Imperative statements
An imperative statement either specifies an unconditional action to be taken by the program, or is a conditional statement terminated by its explicit scope terminator.
A series of imperative statements can be specified wherever an imperative statement is allowed. A conditional statement that is terminated by its explicit scope terminator is also classified as an imperative statement.
For more information about explicit scope terminator, see Delimited scope statements.

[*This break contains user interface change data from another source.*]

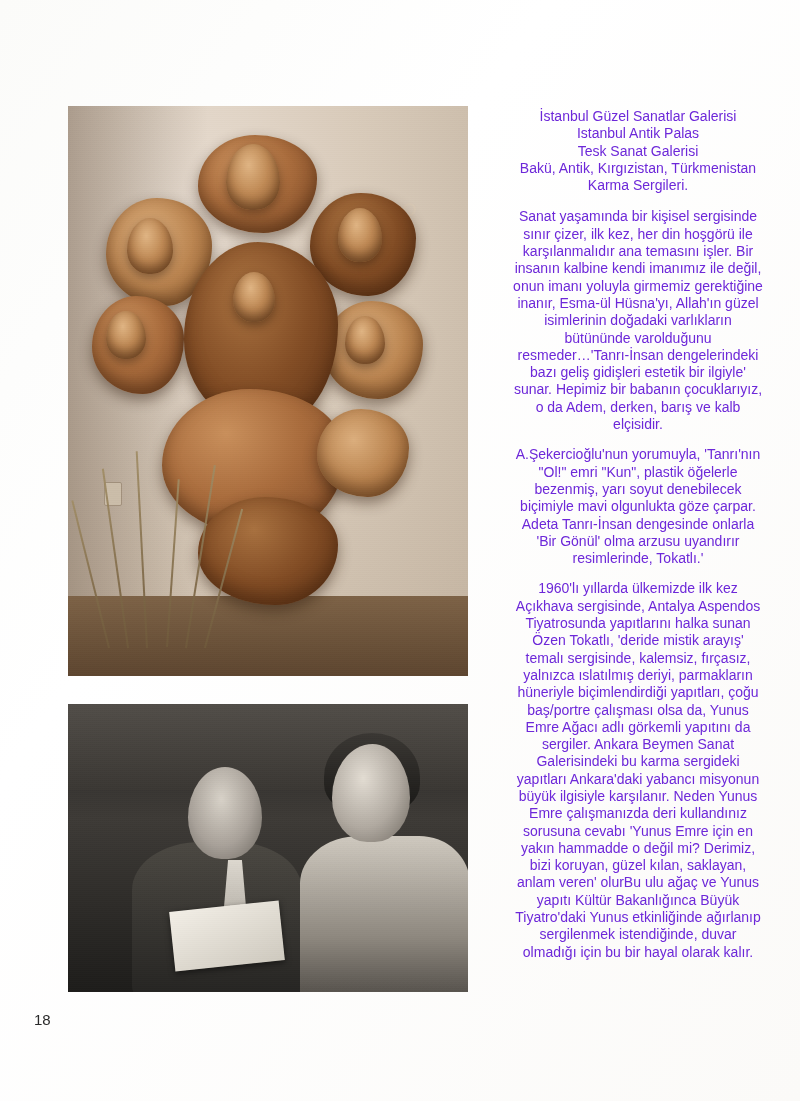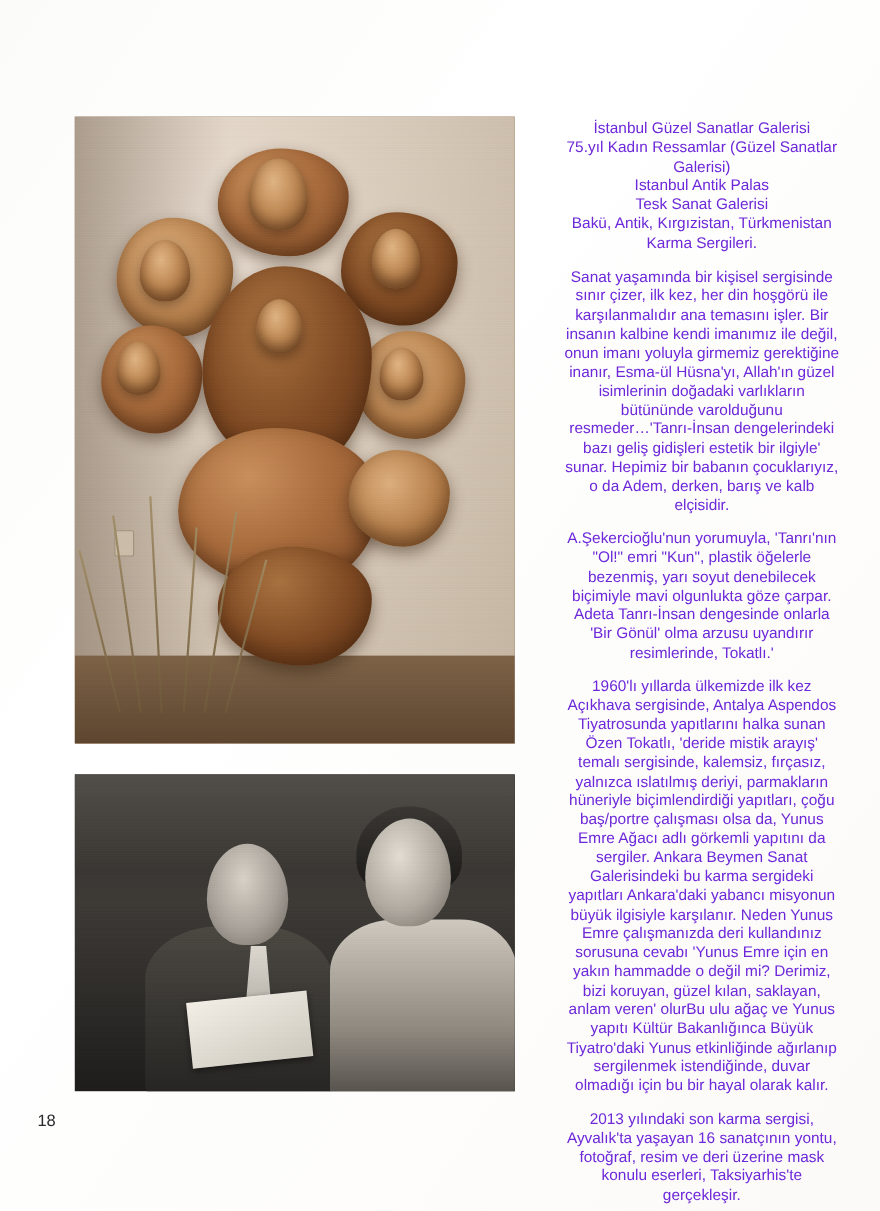--- a/index.html
+++ b/index.html
@@ -307,7 +307,6 @@
   <div class="text-col">
     <div class="head-block">
       <div>İstanbul Güzel Sanatlar Galerisi</div>
-      <div>75.yıl Kadın Ressamlar (Güzel Sanatlar Galerisi)</div>
       <div class="strongline">Istanbul Antik Palas</div>
       <div class="strongline">Tesk Sanat Galerisi</div>
       <div>Bakü, Antik, Kırgızistan, Türkmenistan Karma Sergileri.</div>

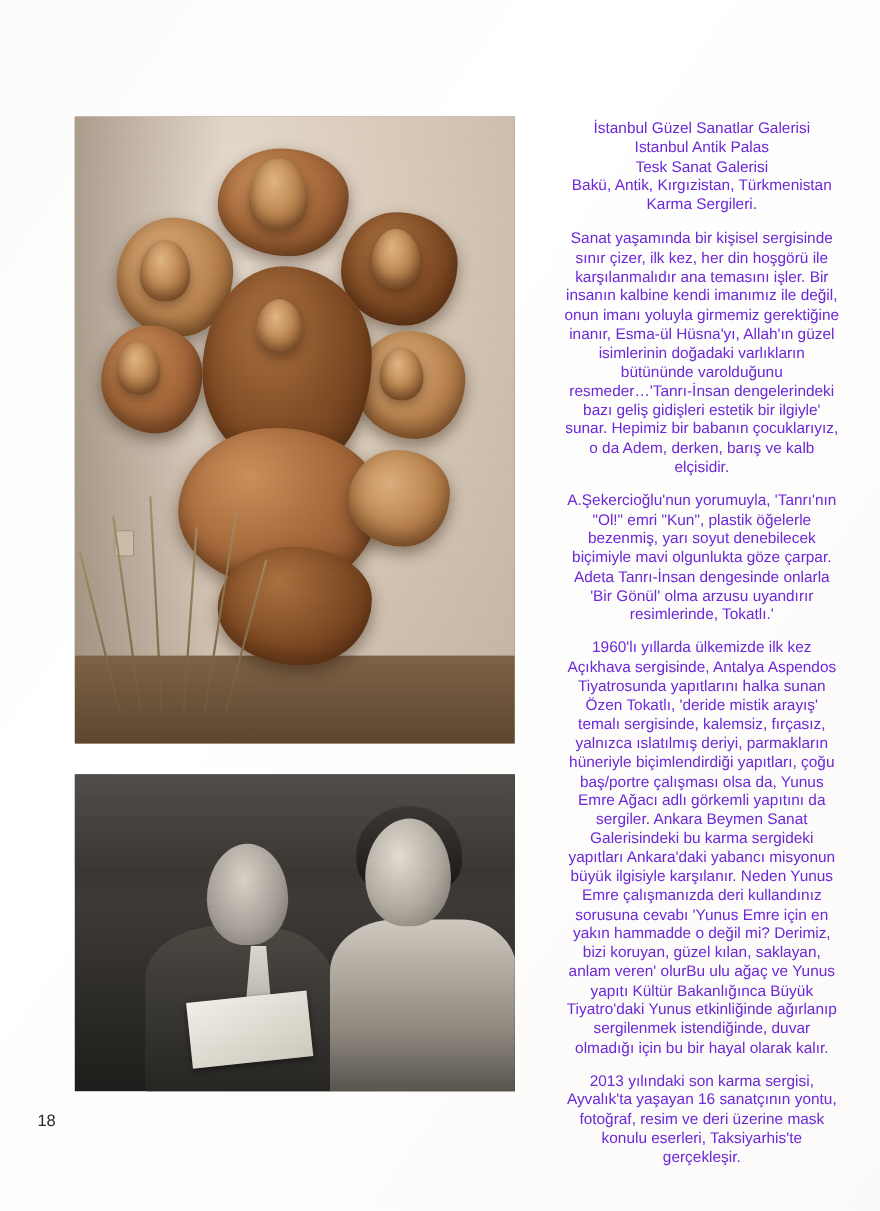--- a/index.html
+++ b/index.html
@@ -315,7 +315,6 @@
     <p>Sanat yaşamında bir kişisel sergisinde sınır çizer, ilk kez, her din hoşgörü ile karşılanmalıdır ana temasını işler. Bir insanın kalbine kendi imanımız ile değil, onun imanı yoluyla girmemiz gerektiğine inanır, Esma-ül Hüsna'yı, Allah'ın güzel isimlerinin doğadaki varlıkların bütününde varolduğunu resmeder…'Tanrı-İnsan dengelerindeki bazı geliş gidişleri estetik bir ilgiyle' sunar. Hepimiz bir babanın çocuklarıyız, o da Adem, derken, barış ve kalb elçisidir.</p>
     <p>A.Şekercioğlu'nun yorumuyla, 'Tanrı'nın "Ol!" emri "Kun", plastik öğelerle bezenmiş, yarı soyut denebilecek biçimiyle mavi olgunlukta göze çarpar. Adeta Tanrı-İnsan dengesinde onlarla 'Bir Gönül' olma arzusu uyandırır resimlerinde, Tokatlı.'</p>
     <p>1960'lı yıllarda ülkemizde ilk kez Açıkhava sergisinde, Antalya Aspendos Tiyatrosunda yapıtlarını halka sunan Özen Tokatlı, 'deride mistik arayış' temalı sergisinde, kalemsiz, fırçasız, yalnızca ıslatılmış deriyi, parmakların hüneriyle biçimlendirdiği yapıtları, çoğu baş/portre çalışması olsa da, Yunus Emre Ağacı adlı görkemli yapıtını da sergiler. Ankara Beymen Sanat Galerisindeki bu karma sergideki yapıtları Ankara'daki yabancı misyonun büyük ilgisiyle karşılanır. Neden Yunus Emre çalışmanızda deri kullandınız sorusuna cevabı 'Yunus Emre için en yakın hammadde o değil mi? Derimiz, bizi koruyan, güzel kılan, saklayan, anlam veren' olurBu ulu ağaç ve Yunus yapıtı Kültür Bakanlığınca Büyük Tiyatro'daki Yunus etkinliğinde ağırlanıp sergilenmek istendiğinde, duvar olmadığı için bu bir hayal olarak kalır.</p>
-    <p>2013 yılındaki son karma sergisi, Ayvalık'ta yaşayan 16 sanatçının yontu, fotoğraf, resim ve deri üzerine mask konulu eserleri, Taksiyarhis'te gerçekleşir.</p>
   </div>
 
   <div class="page-number">18</div>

The following lists contain the COBOL imperative statements.
Arithmetic
- ADD1
- COMPUTE1
- DIVIDE1
- MULTIPLY1
- SUBTRACT1
1. Without the ON SIZE ERROR or the NOT ON SIZE ERROR phrase.
Data movement
- ACCEPT (DATE, DAY, DAY-OF-WEEK, TIME)
- INITIALIZE
- INSPECT
- JSON GENERATE3
- MOVE
- SET
- STRING2
- UNSTRING2
- XML GENERATE3
- XML PARSE3
2. Without the ON OVERFLOW or the NOT ON OVERFLOW phrase.

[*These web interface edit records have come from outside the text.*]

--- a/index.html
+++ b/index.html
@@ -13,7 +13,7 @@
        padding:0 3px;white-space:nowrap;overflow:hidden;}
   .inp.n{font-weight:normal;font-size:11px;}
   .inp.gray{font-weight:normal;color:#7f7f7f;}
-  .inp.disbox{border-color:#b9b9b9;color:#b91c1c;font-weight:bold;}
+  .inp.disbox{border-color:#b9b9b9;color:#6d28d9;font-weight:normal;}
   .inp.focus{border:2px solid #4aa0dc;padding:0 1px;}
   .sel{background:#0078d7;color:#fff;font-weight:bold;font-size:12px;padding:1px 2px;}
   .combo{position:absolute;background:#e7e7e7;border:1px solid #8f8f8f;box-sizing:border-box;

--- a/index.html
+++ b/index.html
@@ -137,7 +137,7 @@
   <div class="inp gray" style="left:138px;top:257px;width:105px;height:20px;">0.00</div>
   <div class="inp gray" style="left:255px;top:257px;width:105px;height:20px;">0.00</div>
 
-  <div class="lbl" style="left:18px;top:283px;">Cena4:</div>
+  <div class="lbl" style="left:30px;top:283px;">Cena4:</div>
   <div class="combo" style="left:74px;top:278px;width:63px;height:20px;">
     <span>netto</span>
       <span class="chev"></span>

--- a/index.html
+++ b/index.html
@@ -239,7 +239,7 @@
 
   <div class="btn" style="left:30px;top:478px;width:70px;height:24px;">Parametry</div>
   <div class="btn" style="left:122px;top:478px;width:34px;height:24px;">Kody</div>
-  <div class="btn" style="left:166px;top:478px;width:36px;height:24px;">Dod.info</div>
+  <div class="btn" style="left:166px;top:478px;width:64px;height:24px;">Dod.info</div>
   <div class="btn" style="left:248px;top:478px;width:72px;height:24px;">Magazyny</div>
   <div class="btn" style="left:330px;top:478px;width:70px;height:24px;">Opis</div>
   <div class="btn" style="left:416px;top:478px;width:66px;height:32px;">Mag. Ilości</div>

3. Without the ON EXCEPTION or NOT ON EXCEPTION phrase.
Ending
- STOP RUN
- EXIT PROGRAM
- EXIT METHOD
- GOBACK
Input-output
- ACCEPT identifier
- CLOSE
- DELETE4
- DISPLAY
- OPEN
- READ5
- REWRITE4
- START4
- STOP literal
- WRITE6
4. Without the INVALID KEY or the NOT INVALID KEY phrase.
5. Without the AT END or NOT AT END, and INVALID KEY or NOT INVALID KEY phrases.

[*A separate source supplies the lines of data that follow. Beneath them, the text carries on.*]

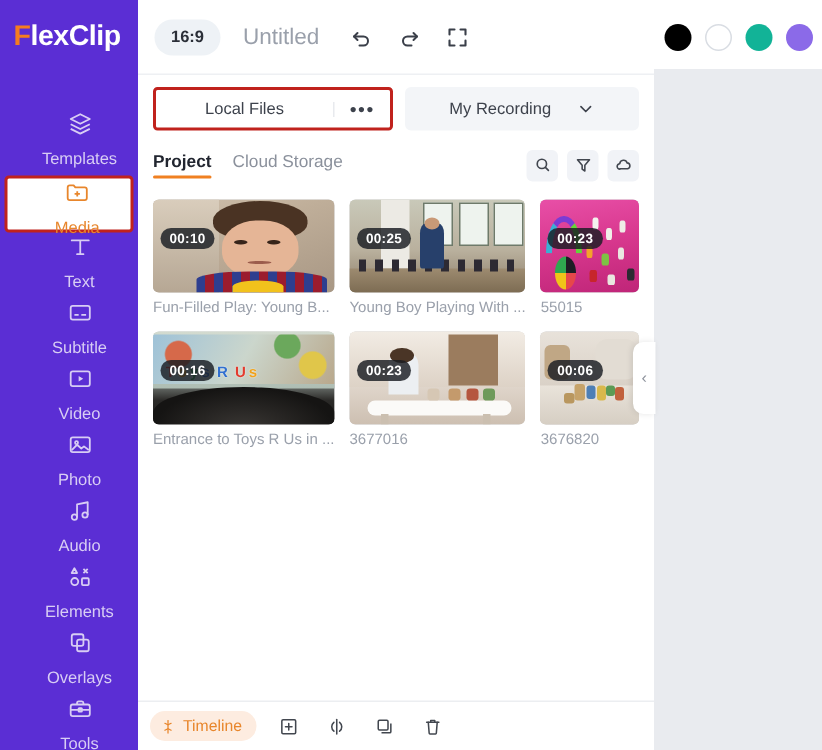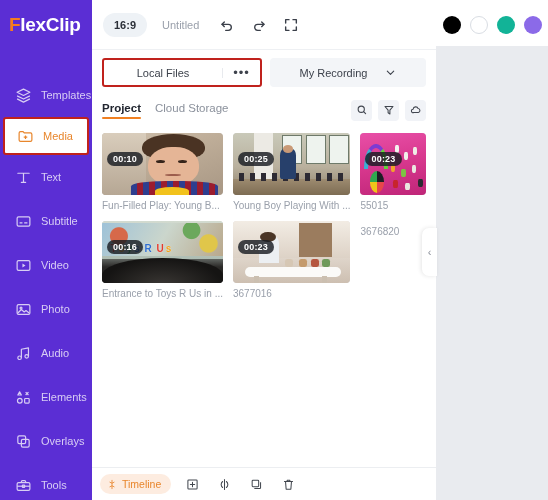--- a/index.html
+++ b/index.html
@@ -95,7 +95,7 @@
   }
   .doc-title {
     color: #9aa0ab;
-    font-size: 11px;
+    font-size: 15px;
     margin-left: 9px;
     margin-right: 9px;
   }

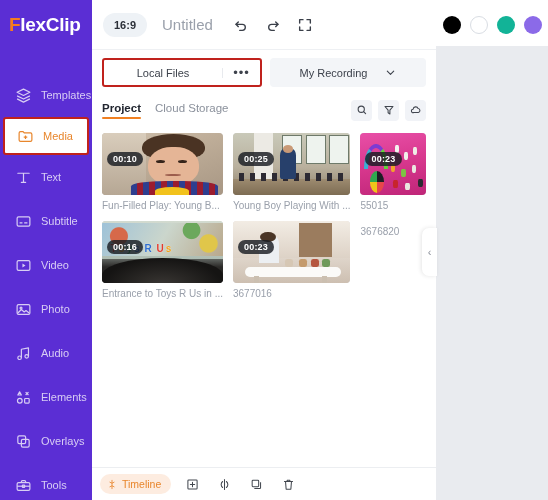--- a/index.html
+++ b/index.html
@@ -46,6 +46,7 @@
     color: #d8cdf4;
     font-size: 11px;
     position: relative;
+    flex-direction: column;
   }
   .nav-item .ico {
     width: 18px; height: 18px;

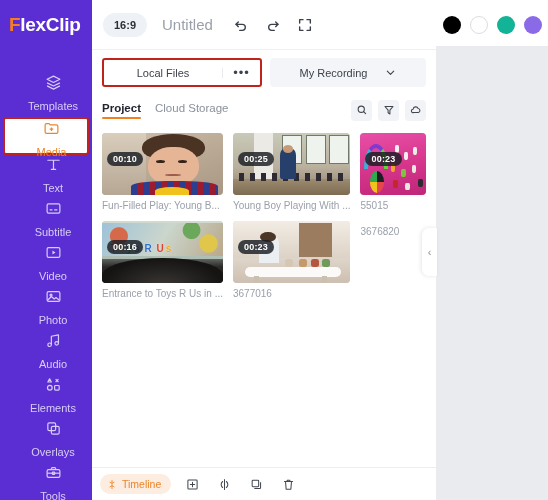--- a/index.html
+++ b/index.html
@@ -652,6 +652,20 @@
       </div>
 
       <div class="card">
+        <div class="thumb">
+          <div class="sc sc6">
+            <div class="pil"></div>
+              <div class="bed"></div>
+              <div class="bsk"></div>
+            <div class="blk" style="left:34%;bottom:26%;width:11%;height:17%;background:#c6a36a;"></div>
+            <div class="blk" style="left:47%;bottom:28%;width:9%;height:14%;background:#4e7fb5;"></div>
+            <div class="blk" style="left:57%;bottom:26%;width:9%;height:16%;background:#d9b84c;"></div>
+            <div class="blk" style="left:67%;bottom:30%;width:8%;height:12%;background:#5c9a54;"></div>
+            <div class="blk" style="left:75%;bottom:26%;width:9%;height:15%;background:#c1613d;"></div>
+            <div class="blk" style="left:24%;bottom:22%;width:10%;height:12%;background:#b9975f;"></div>
+          </div>
+          <div class="dur">00:06</div>
+        </div>
         <div class="caption">3676820</div>
       </div>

6. Without the INVALID KEY or NOT INVALID KEY, and END-OF-PAGE or NOT END-OF-PAGE phrases.
Ordering
- ALLOCATE
- Format 1 SORT
- FREE
- MERGE
- RELEASE
- RETURN7
7. Without the AT END or NOT AT END phrase.
Procedure-branching
- ALTER
- CONTINUE
- Format 1 EXIT
- GO TO
- PERFORM
Program or method linkage
- CALL8
- CANCEL
- INVOKE
8. Without the ON OVERFLOW phrase, and without the ON EXCEPTION or NOT ON EXCEPTION phrase.